Ces ravages ont été parfaitement documentés, et de très nombreux pays ont d’ailleurs décidé avec justesse, en 2008, de s’interdire de les employer. C’est notamment le cas de l’écrasante majorité des pays européens qui soutiennent, y compris militairement, Kiev. D’autres, comme la Russie, la Chine, l’Inde ou les Etats-Unis, ont refusé de franchir ce pas.
La doctrine du Pentagone continue de considérer les bombes à sous-munitions comme « des armes légitimes dont l’utilité militaire est évidente ». Les Etats-Unis ont tout juste concédé vouloir les perfectionner, de manière qu’elles ne représentent plus une menace une fois terminé le conflit dans lequel elles ont été employées. Selon les chiffres officiels, à prendre avec circonspection, entre 2 % et 6 % des explosifs restent actifs après la frappe initiale. Toujours selon les Etats-Unis, ces taux seraient plus de dix fois supérieurs côté russe.
Un combat qui ne peut être qu’à armes égales
On ne peut que déplorer par principe cette escalade.

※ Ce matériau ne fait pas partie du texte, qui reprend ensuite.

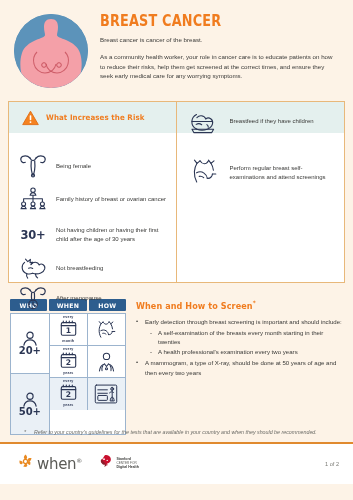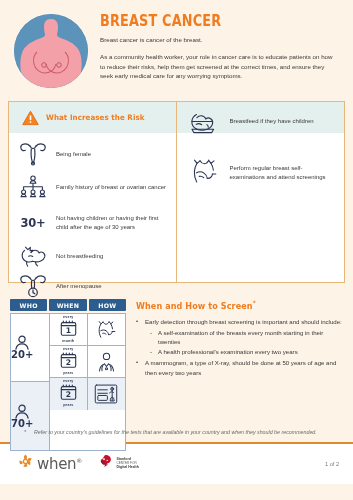--- a/index.html
+++ b/index.html
@@ -92,21 +92,21 @@
     color: #f07c1f;
     font-size: 7.6px;
     font-weight: bold;
     font-family: "DejaVu Sans", sans-serif;
     transform: scaleX(0.93);
     transform-origin: left center;
     letter-spacing: 0.1px;
   }
   .warn-icons { display: flex; align-items: center; position: relative; }
 
-  .risk-list { padding: 7px 8px 0 9px; }
+  .risk-list { padding: 19px 8px 0 9px; }
   .risk-item {
     display: flex;
     align-items: center;
     gap: 8px;
     min-height: 28px;
     margin-bottom: 2px;
   }
   .risk-item.tall { min-height: 34px; }
   .risk-ico {
     flex: 0 0 30px;
@@ -179,22 +179,22 @@
   .trow { display: flex; }
   .tcell {
     flex: 1;
     height: 32px;
     display: flex; align-items: center; justify-content: center;
     color: #2b3654;
   }
   .tcell.bd-r { border-right: 1px solid #9cb4ce; }
   .tcell.bd-b { border-bottom: 1px solid #9cb4ce; }
   .whocell {
-    height: 68px;
-    display: flex; align-items: center; justify-content: flex-start;
+    height: 60px;
+    display: flex; align-items: center; justify-content: center;
     color: #2b3654;
   }
   .whocell.bd-b { border-bottom: 1px solid #9cb4ce; }
   .whocell.shaded, .tcell.shaded { background: #eaf0f6; }
   .agelbl {
     font-size: 10px; font-weight: bold; color: #2b3654;
     font-family: "DejaVu Sans", sans-serif; margin-top: -1px;
   }
   .whoinner { display: flex; flex-direction: column; align-items: center; }
   .calwrap { display: flex; flex-direction: column; align-items: center; line-height: 1; }
@@ -429,21 +429,21 @@
               </svg>
               <span class="agelbl">20+</span>
             </span>
           </div>
           <div class="whocell shaded">
             <span class="whoinner">
               <svg width="16" height="15" viewBox="0 0 16 15" fill="none" stroke="#2b3654" stroke-width="1.2" stroke-linecap="round">
                 <circle cx="8" cy="4.3" r="3.1"></circle>
                 <path d="M1.9 14.2c.6-3.4 3.1-5.3 6.1-5.3s5.5 1.9 6.1 5.3"></path>
               </svg>
-              <span class="agelbl">70+</span>
+              <span class="agelbl">50+</span>
             </span>
           </div>
         </div>
 
         <div class="tcol-rest">
 
           <div class="trow">
             <div class="tcell bd-r bd-b">
               <span class="calwrap">
                 <span class="cal-every">every</span>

Même si on peut considérer froidement que l’Ukraine ne peut se battre contre la Russie qu’à armes égales, les dangers encourus sont patents. Parce que la guerre est livrée en Ukraine, les civils ukrainiens seront durablement exposés à des munitions qui pèseront durablement sur la reconstruction là où elles auront été utilisées.
Comme l’a admis la Maison Blanche, l’intensité des combats conventionnels en cours a mis à rude épreuve les réserves américaines, au point d’ouvrir la voie à ces livraisons controversées pour contrebalancer la supériorité russe en matière d’artillerie. Cet aveu de faiblesse concerne tous les alliés occidentaux de l’Ukraine. Plus d’un an après le début de l’invasion russe, il montre que ces derniers peinent toujours à prendre la pleine mesure du conflit.
Ce faisant, Washington s’avance sur un terrain périlleux. L’attitude de la Russie lors de l’emploi d’armes chimiques par le régime syrien contre son peuple, en 2013, atteste de son absence totale de considérations morales lorsque ses intérêts sont en jeu. Moscou ne s’imposera jamais aucune limite, contrairement aux démocraties, dans la conduite de la guerre.
Sa stratégie de frappes systématiques contre des quartiers d’habitation, expérimentée au cours du quart de siècle passé sur de nombreux théâtres d’opérations, le prouve également. Elle plonge aujourd’hui l’Ukraine dans l’effroi, jour après jour, nuit après nuit. Cette stratégie cynique rend presque secondaire le débat sur le caractère indiscriminé des bombes à sous-munitions. Vladimir Poutine ne trie pas entre les cibles militaires et les civils. Lorsque ces derniers sont frappés, c’est sciemment. Cette guerre des lâches contre les villes ukrainiennes constitue le crime de guerre le plus évident dont le maître du Kremlin se rend coupable.